Acting White: Come On, People.

I have followed Bill Cosby’s efforts to, in his words, ‘shake-up’ black people, most recently in his book, “Come On, People” and I have listened to his detractors to understand their disagreements with him, his content and/or his approach. In all of the conversations, the point that comes home for me is the emotional magnitude of the problem and the desperation of everyone to light the match of change, including the efforts of veteran wise men turned author duo of Cosby and Alvin Poussaint M.D., noted Harvard Professor of Psychiatry.

Indeed the magnitude is great, but for many, Cosby’s dramatic presentation is too easily minimized and derided, in the same way people are admonished for seeing a glass as half empty, rather than half full. For my own perspective, I have tried to quantify the magnitude of current black plight in America. Using the National Urban League’s equality index (.73) as the starting point, the tally for black disparity-of-result in all measures of living, including housing, education, employment, and wealth, is enormous. Using census data, the bill that matches black disparity comes to over $440 billion dollars per year - or more than the total yearly gross domestic product (GDP) of all of Sub-Sahara Africa.

I appreciate Dr. Cosby‘s willingness to use Poussaint’s expertise to back-up his words, be it as the creator of “America’s Favorite Dad”, Cliff Huxtable, or as black America’s straight-talking “Daddy-Moses”, attempting to lead his people from the depths. With Poussaint’s help, Cosby has challenged many misconceptions of blackness, but no amount of artistry can, nor should it ever try to, hide the pain quantified in a $1.2 billion per day loss of participation of African-Americans. That’s $30 per day loss GDP for every black man, woman, and child!

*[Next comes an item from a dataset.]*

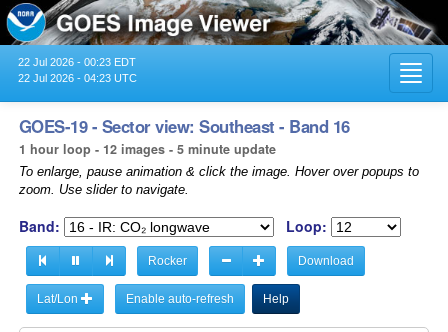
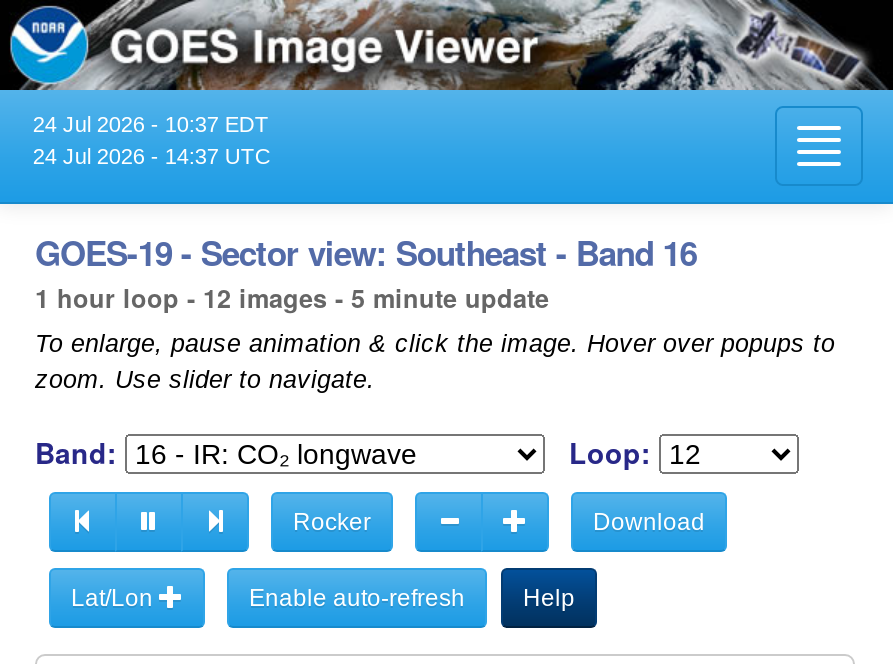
- 22 Jul 2026 - 00:23 EDT
+ 24 Jul 2026 - 10:37 EDT

- 22 Jul 2026 - 04:23 UTC
+ 24 Jul 2026 - 14:37 UTC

The monetary cost are mind-boggling, but of course it really is not about the money but rather the human toll. On one side you have blacks suffering all the negative emotional and physical affects of not achieving that which seems so achievable, as shown by the top quartile of the group. On the opposite side there is a growing feeling that enough accommodation has been ceded. Two angles, each with its own validity.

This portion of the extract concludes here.